Can a spiritual life be reduced to any one theme? This question is the same as wondering if human beings are really one-dimensional people. In truth, human beings are complicated beings and thus, we can assume that spirituality is rich in its depth and complexity.
As an example, how can I be “fed” in my parish? One way, and the principal way, is by partaking in the sacramental life of the parish. It’s important that I nourish this participation. I can read the Scriptures of the day on my own and do my own reflections. This way, the scripture readings will become able to offer to me a depth not normally experienced by me.
I can take the time to be silent before Mass and pray. I can ensure to pray after communion, and then just before I leave. In this way, I am keeping that Mass hour holy and sacred. In this sacred space, the experience of Holy Communion will take on a vibrancy that I did not know was possible prior to my engaging in this type of experience. In a real way, I am allowing myself to experience a “breakthrough” moment where insights, and a deeper awareness of God in my life, can manifest.

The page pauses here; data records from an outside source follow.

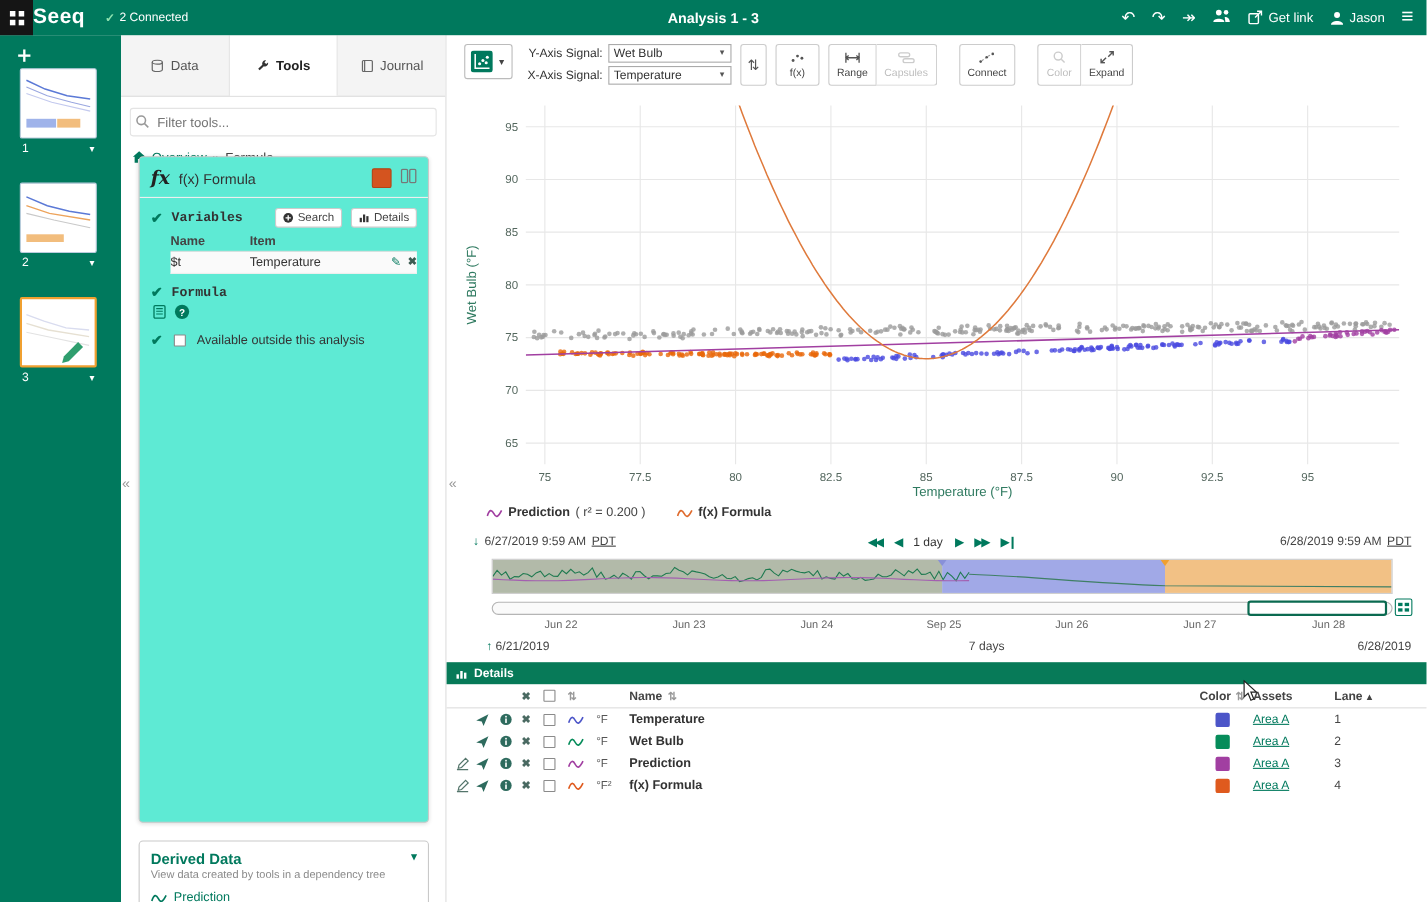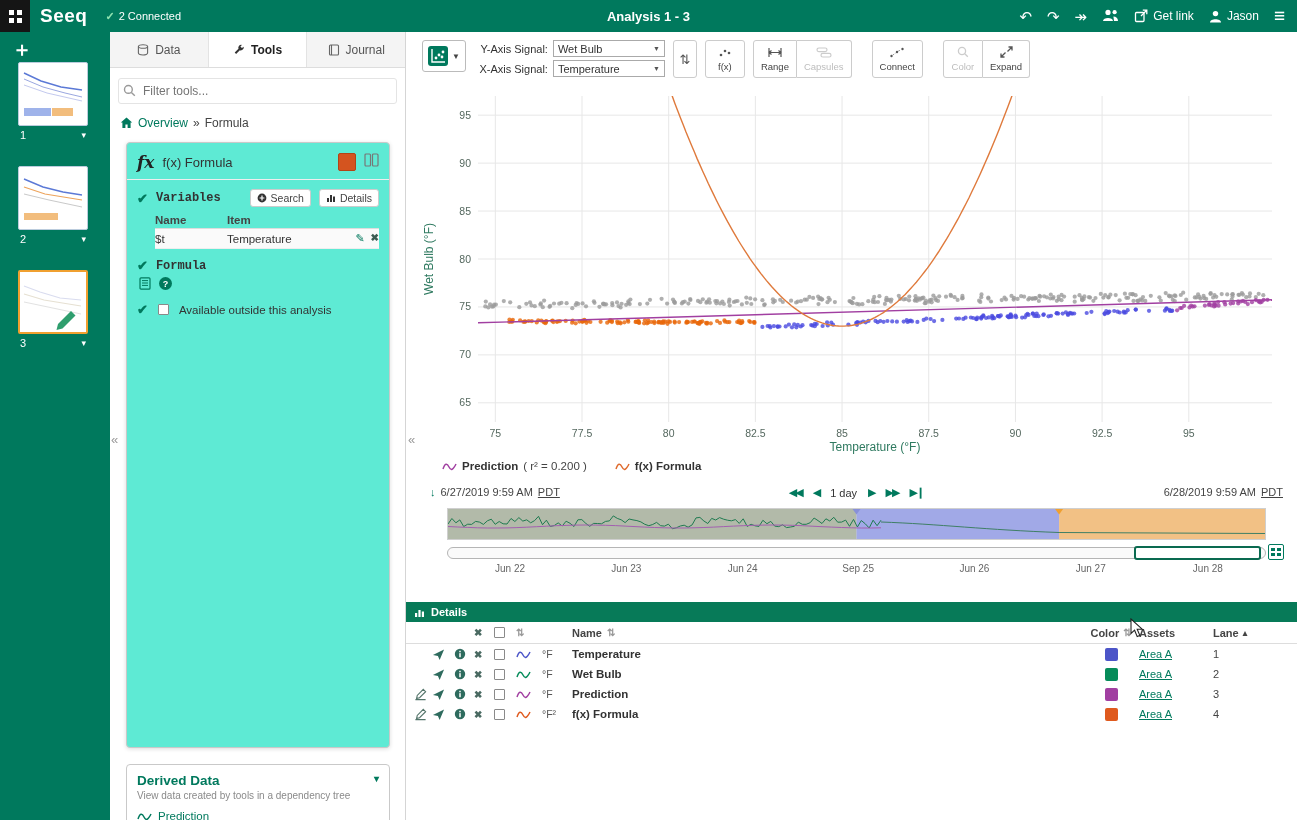"Seeq" .logo { margin-left: 10px -> none }
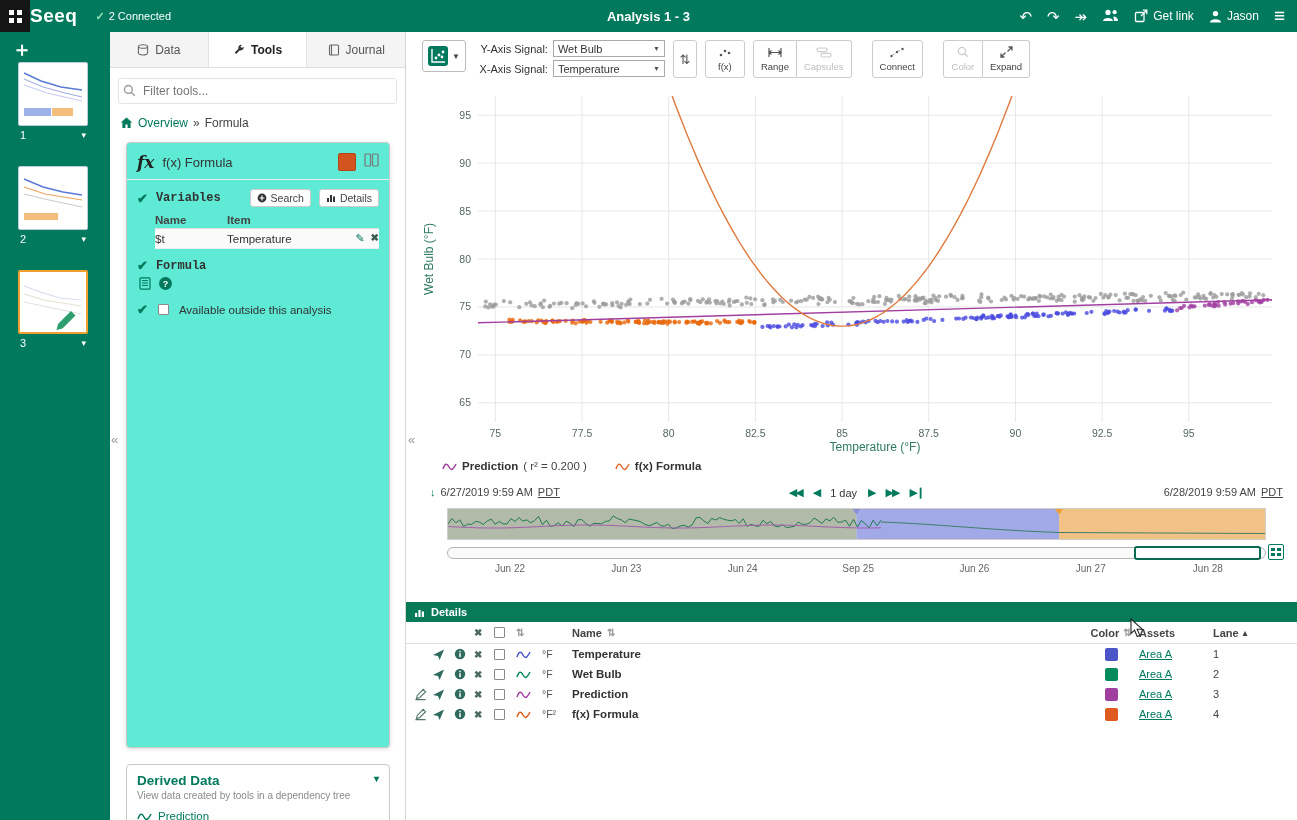"Data" .tab-strip { height: 36px -> 56px }
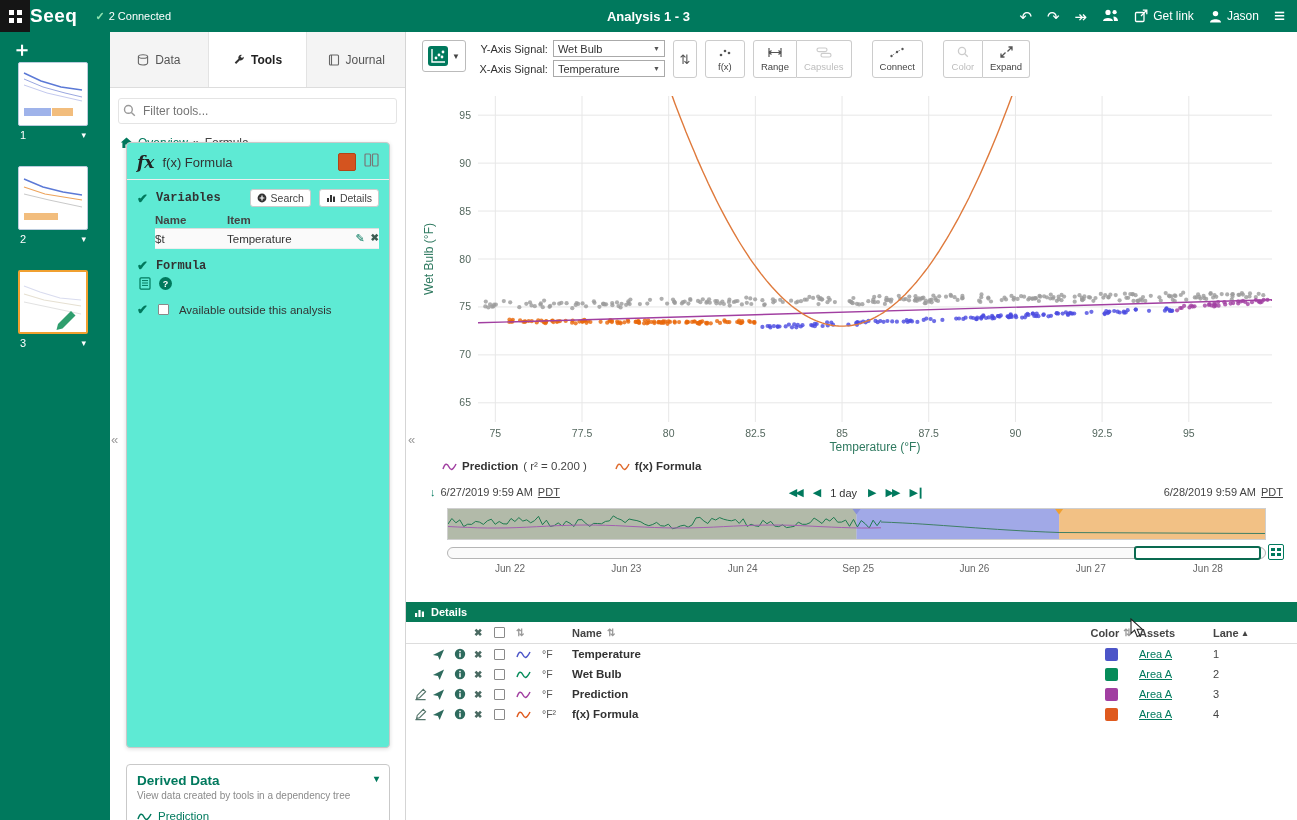"↑ 6/21/2019" div.invest-row { html: none -> <div> <span> <span>↑</span> <span>6/21/2019</span> </span> <span>7 days</span> <span>6/28/2019</span> </div> }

Perhaps now we can say just from the recommendations above that the more I do, the more I am fed. And I see that it is really my choice as to whether I am indeed fed. But it doesn’t end here. There is more.
Repetition is important in any learning, if I am sincere about learning whatever subject matter is before me. If I want to learn a language, for example, I cannot sit down once, say a foreign word to myself, and then say that I know the language. That is absurd. There are too many pseudo experts running around the world as it is. To not become one myself, I must engage my subject material in a rather disciplined, committed manner. Language-wise, I must practice my new language as much as possible and in many ways.
It is the same in the spiritual life. I should attend Mass faithfully, and frequently. I should participate in all the sacraments with the same dedication. And I should pray as much as possible on my own. All this effort prepares me to practice my faith. I do this by choosing to forgive others. I should pray for others. I should be willing to find those paths in my life whereby healing now easily manifests. I can do this now because of my life of prayer. It strengthens me precisely to be a Christ for others.
Now at this point the reader might notice a paradox making itself evident. To be “fed” initially looks like only taking. Feeding as a word typically refers to eating. I open my mouth and place good food in it. I swallow it and then take another bite. But “feeding” in a spiritual sense goes beyond that definition and understanding. With this expanded definition, I am being fed when I “give,” as much as when I “take.” Now I am with other people learning the Bible and the Catholic religion. I participate actively in the parish and its life and mission. I take to be “fed,” (and there is much to offer you in this parish!) and I give to be “fed.”